• _ACTIVITY_
Could you write out the records below exactly as they appear, leaving out any pictures?

Records from a data source:
▽
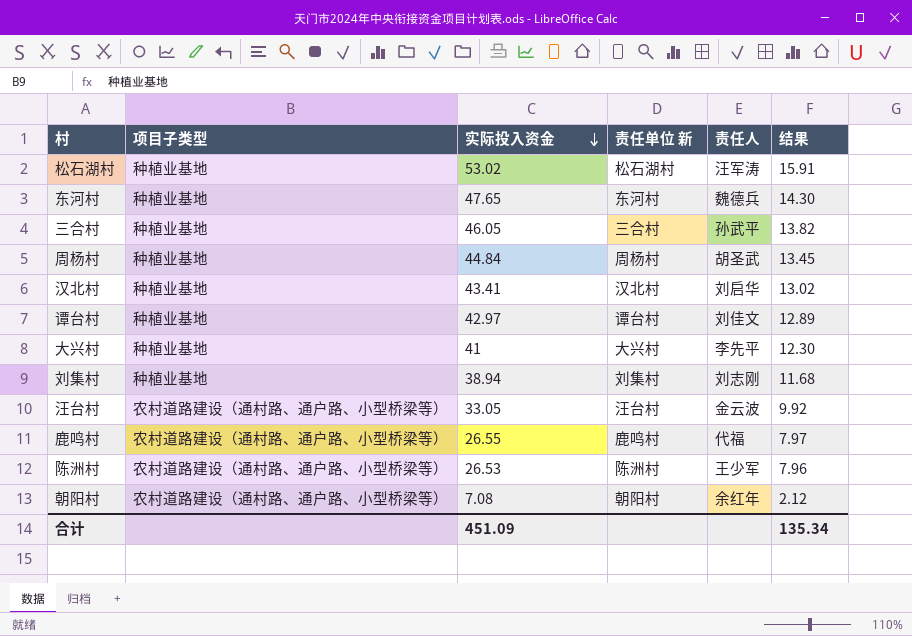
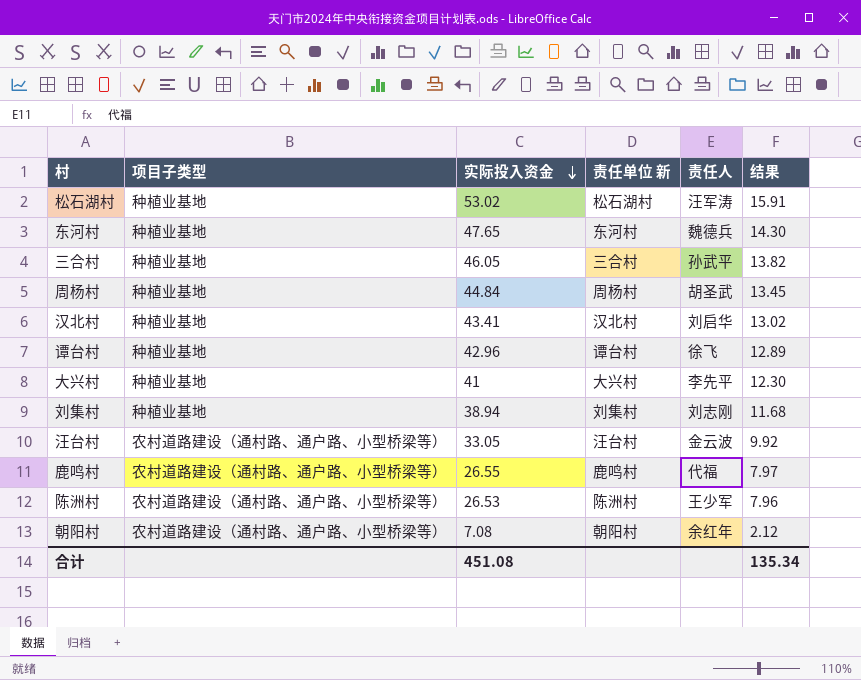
谭台村 | 实际投入资金: 42.97 -> 42.96
谭台村 | 责任人: 刘佳文 -> 徐飞
合计 | 实际投入资金: 451.09 -> 451.08

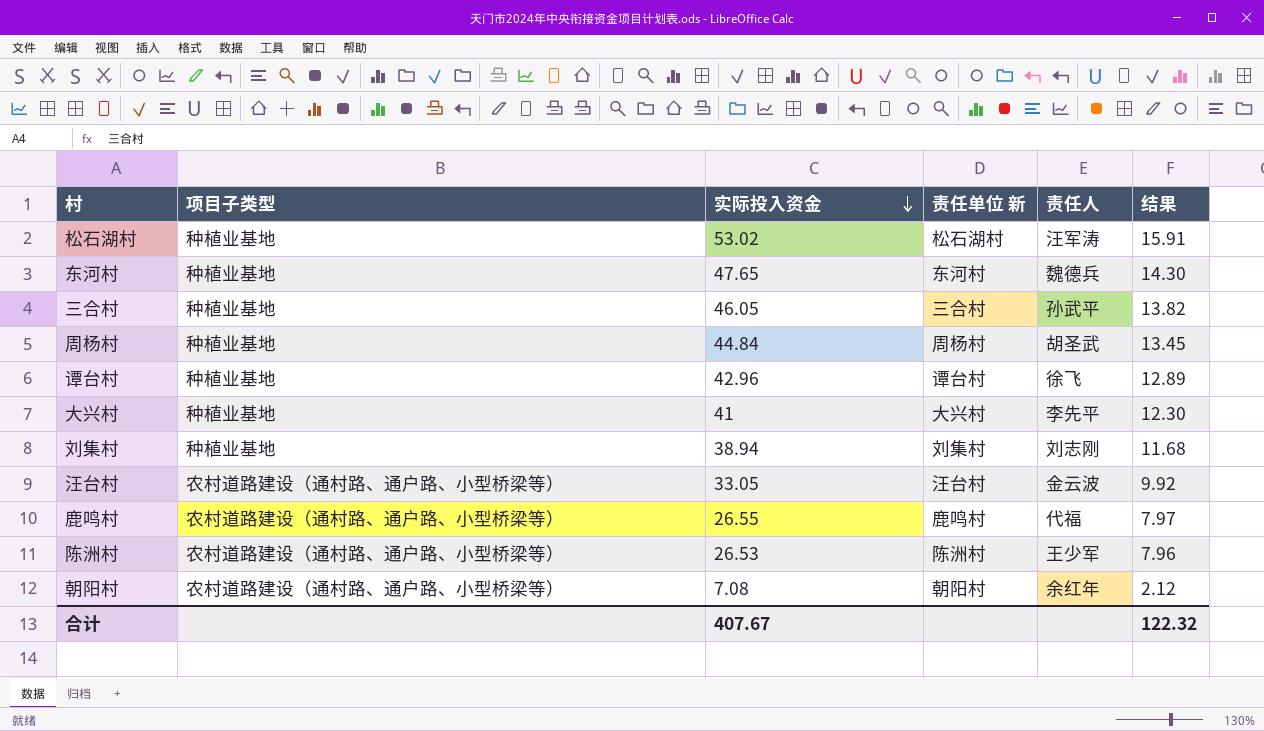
row 汉北村: 种植业基地 | 43.41 | 汉北村 | 刘启华 | 13.02 -> none
合计 | 实际投入资金: 451.08 -> 407.67
合计 | 结果: 135.34 -> 122.32

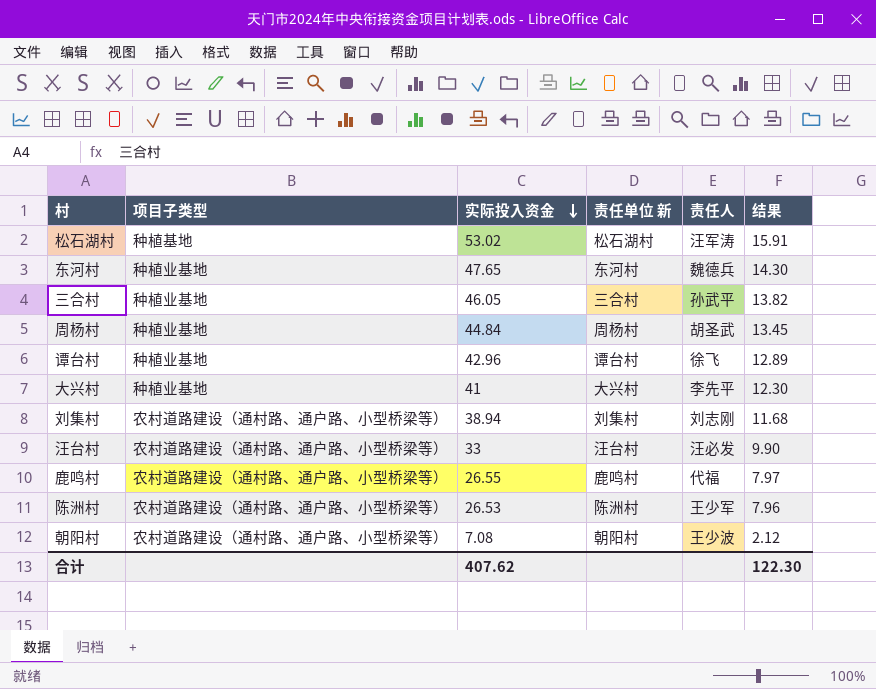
松石湖村 | 项目子类型: 种植业基地 -> 种植基地
刘集村 | 项目子类型: 种植业基地 -> 农村道路建设（通村路、通户路、小型桥梁等）
汪台村 | 实际投入资金: 33.05 -> 33
汪台村 | 责任人: 金云波 -> 汪必发
汪台村 | 结果: 9.92 -> 9.90
朝阳村 | 责任人: 余红年 -> 王少波
合计 | 实际投入资金: 407.67 -> 407.62
合计 | 结果: 122.32 -> 122.30

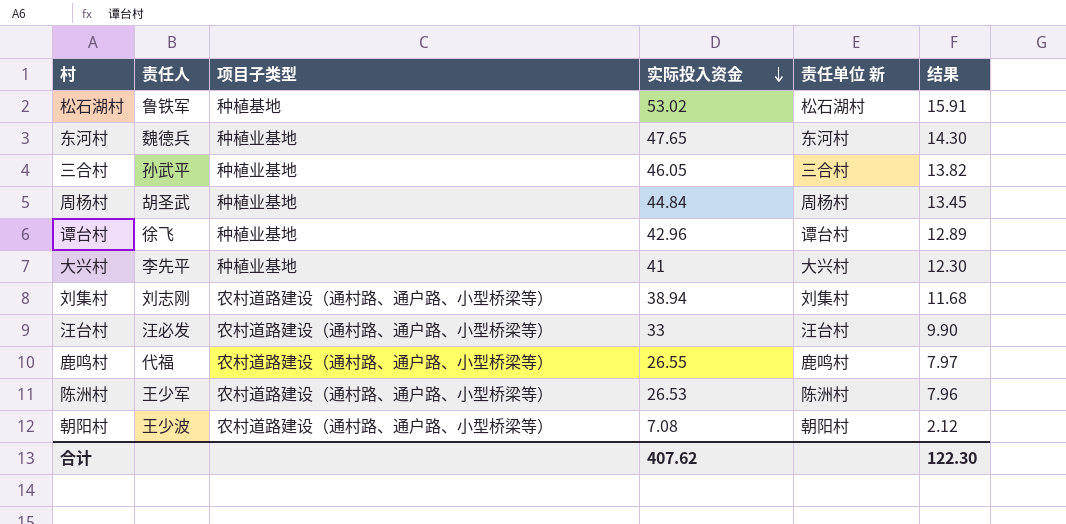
column 责任人 | position: 5 -> 2
松石湖村 | 责任人: 汪军涛 -> 鲁铁军

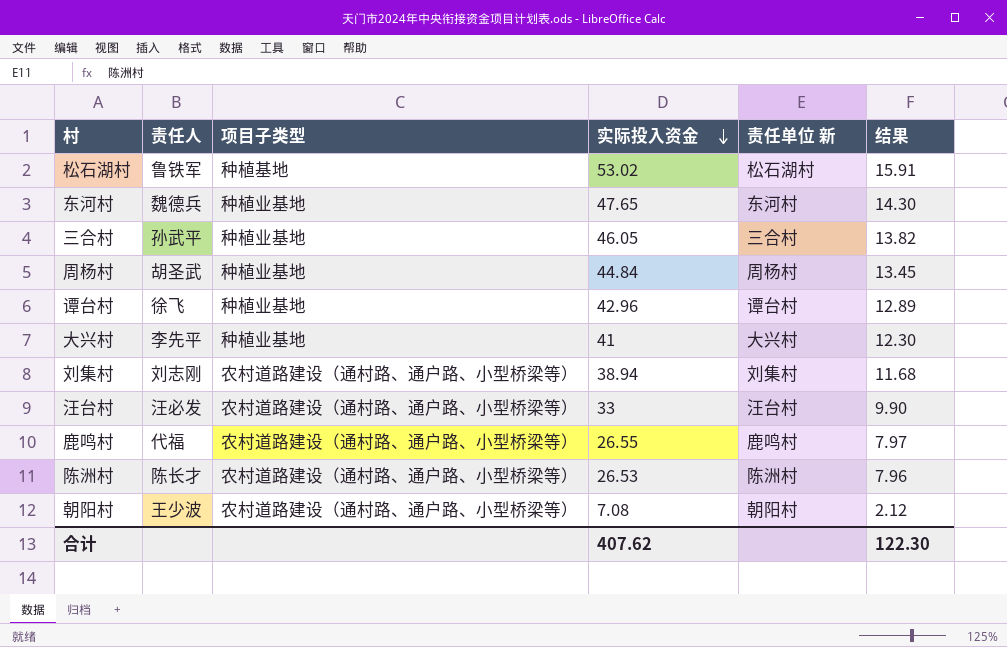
陈洲村 | 责任人: 王少军 -> 陈长才

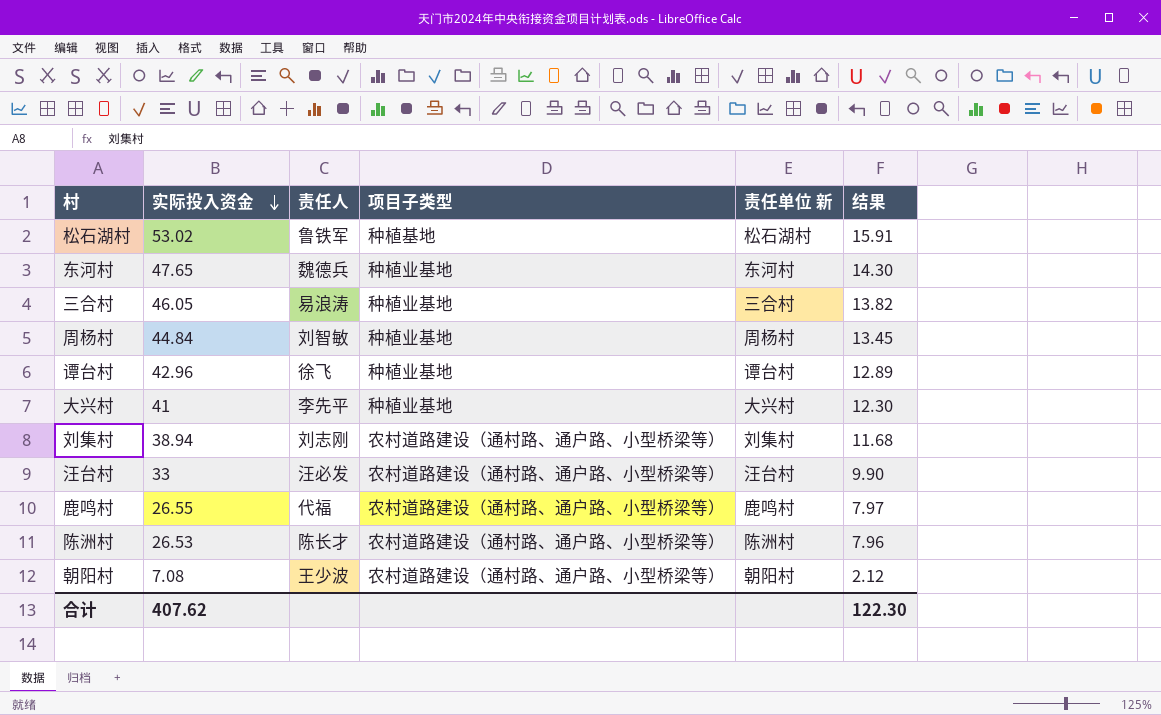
column 实际投入资金 | position: 4 -> 2
三合村 | 责任人: 孙武平 -> 易浪涛
周杨村 | 责任人: 胡圣武 -> 刘智敏

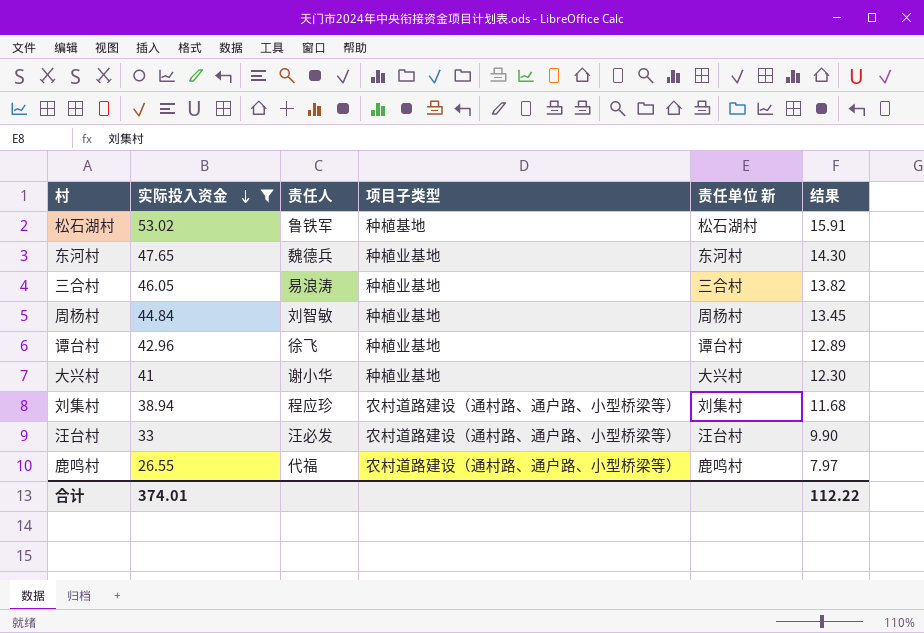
filter: none -> 实际投入资金 >= 26.55
大兴村 | 责任人: 李先平 -> 谢小华
刘集村 | 责任人: 刘志刚 -> 程应珍
合计 | 实际投入资金: 407.62 -> 374.01
合计 | 结果: 122.30 -> 112.22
△
• _RESPONSE_
谭台村 | 实际投入资金: 42.97 -> 42.96
谭台村 | 责任人: 刘佳文 -> 徐飞
合计 | 实际投入资金: 451.09 -> 451.08

row 汉北村: 种植业基地 | 43.41 | 汉北村 | 刘启华 | 13.02 -> none
合计 | 实际投入资金: 451.08 -> 407.67
合计 | 结果: 135.34 -> 122.32

松石湖村 | 项目子类型: 种植业基地 -> 种植基地
刘集村 | 项目子类型: 种植业基地 -> 农村道路建设（通村路、通户路、小型桥梁等）
汪台村 | 实际投入资金: 33.05 -> 33
汪台村 | 责任人: 金云波 -> 汪必发
汪台村 | 结果: 9.92 -> 9.90
朝阳村 | 责任人: 余红年 -> 王少波
合计 | 实际投入资金: 407.67 -> 407.62
合计 | 结果: 122.32 -> 122.30

column 责任人 | position: 5 -> 2
松石湖村 | 责任人: 汪军涛 -> 鲁铁军

陈洲村 | 责任人: 王少军 -> 陈长才

column 实际投入资金 | position: 4 -> 2
三合村 | 责任人: 孙武平 -> 易浪涛
周杨村 | 责任人: 胡圣武 -> 刘智敏

filter: none -> 实际投入资金 >= 26.55
大兴村 | 责任人: 李先平 -> 谢小华
刘集村 | 责任人: 刘志刚 -> 程应珍
合计 | 实际投入资金: 407.62 -> 374.01
合计 | 结果: 122.30 -> 112.22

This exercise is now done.